最初の3カ月は
「教わる期間」と位置づける
これとは逆に、伸びる40代は着任後最初の3カ月を、成果を出す期間ではなく、学ばせてもらう期間と位置づけています。
私が優秀だと感じる人は、新たな部署で辣腕を発揮する前の段階でとにかく徹底して謙虚です。「この部署では新人なので、オペレーションの細かいところから教えて下さい」と、年下の部下や役職が下の相手に頭を下げて教えを乞います。
聞き方の工夫もあります。「なぜこんなやり方をしているのか」と問えば詰問になりますが、「このやり方にはきっと理由があると思うのですが、教えてもらえますか」「このチームで大切にしているルールはありますか」と尋ねれば、相手は気持ちよく背景を語ってくれます。

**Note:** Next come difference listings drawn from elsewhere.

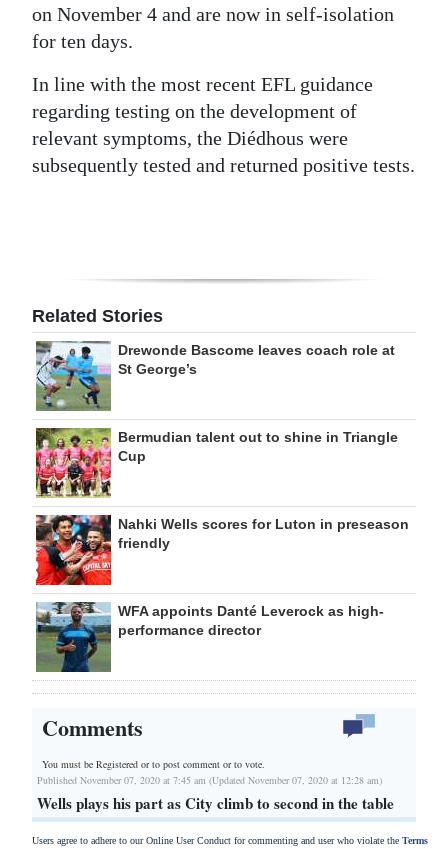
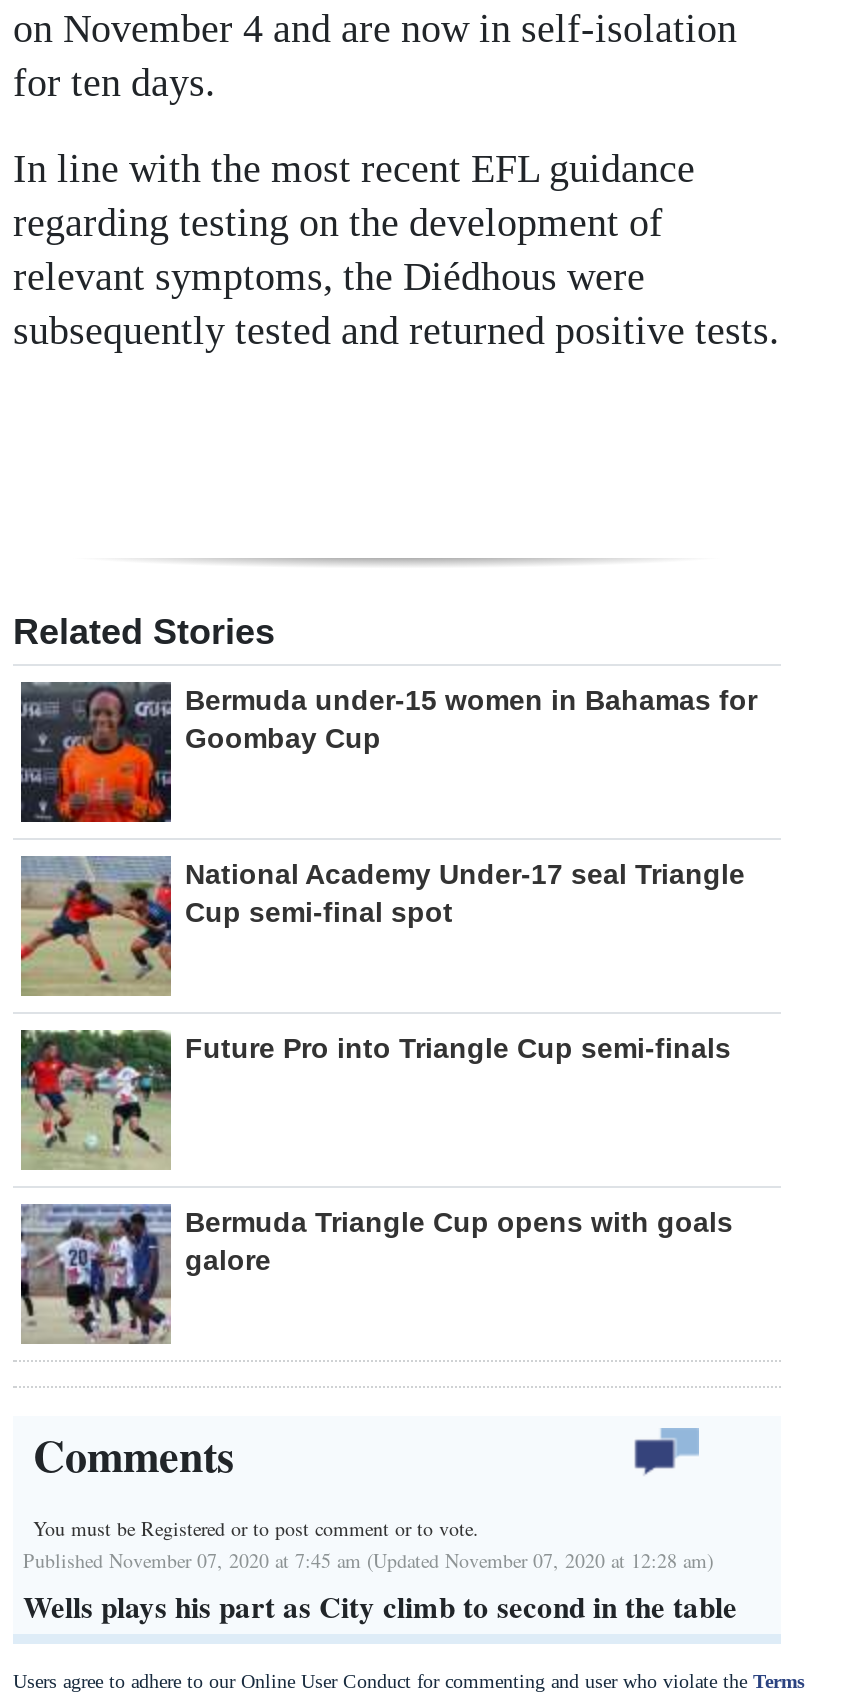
- [image]
- Drewonde Bascome leaves coach role at
- St George’s
+ [image]
+ Bermuda under-15 women in Bahamas for
+ Goombay Cup

- [image]
- Bermudian talent out to shine in Triangle
- Cup
+ [image]
+ National Academy Under-17 seal Triangle
+ Cup semi-final spot

- [image]
- Nahki Wells scores for Luton in preseason
- friendly
+ [image]
+ Future Pro into Triangle Cup semi-finals

- [image]
- WFA appoints Danté Leverock as high-
- performance director
+ [image]
+ Bermuda Triangle Cup opens with goals
+ galore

そもそも受け入れる側は、どんな人が来るか分からない以上、「次に来る人は自分たちが築いてきたものを壊してしまうかもしれない」と身構え、警戒しているものです。定期的にメンバーや役職者が入れ替わる職場では、自分はそういう人間ではないと着任後の行動で示せるかどうかがカギになるのです。
ですから、着任直後に優先すべきは、改革ではなく基本的信頼、いわゆるベーシック・トラストの構築です。まずは自分の半径3メートル以内にいる部下や関係者との信頼を3カ月かけて固めていく。そこに心理的安全性が生まれて初めて、メンバーは新たな管理職に対して、必要な情報提供をしたり、その後の改善提案を受け入れたりするようになります。
この姿勢は、社外パートナーや協力会社に対しても同じです。長年付き合いのある取引先を、定例会で「出入りの業者」扱いすれば、築かれてきた関係は台無しになります。既存のメンバーは、新しい上司が社外の相手にどう接するかを驚くほどよく見ています。年下にも社外にも敬意を持っている人だと分かれば、この人は自分たちの味方だという安心感が生まれるのです。
謙虚さと機嫌取りは
似て非なるもの
ただし、メンバーから学ぼうとする謙虚さとメンバーの機嫌を取っているだけの状態は似て非なるものです。違いは成果にコミットしているかどうかにあります。その部署を本当によくするつもりで来た人は、メンバーの話を聞きながらも、心のうちに確かな野心を持ち、変えるべきと判断すれば提案をし、そのために率先して動きます。
一方、数年先に出向が決まっていたりして、腰掛け的にその場にいる人は、部下やチームとの馴れ合いに終始します。この人は何のために来たのか、本気ではないなと現場からたちどころに見抜かれてしまいます。
もう一点、重要なことは、現場のキーパーソンとなる人を掌握することです。新卒でその部署に配属された若手が数年で中堅になって残り、その部署の歴史も含めて現場を最もよく知る人物となっているケースもあります。この中堅の人たちの心をしっかりつかめるかどうかも異動先での成否を分ける大きなポイントになります。
情報と信頼を得たあとは、少しずつ提案しながら組織を変えていけばいい。そうすれば、異動の1年後には、自然に発言力も影響力も備わっています。
結局のところ、異動先での成功は、以前の部署での実績とは関係ありません。会社が異動を通じて見極めているのは、新しい環境で、年下にも社外の相手にも敬意を払い、謙虚にその現場をゼロから理解して、再び成果を上げられるかどうかです。環境への適応力こそが問われているのです。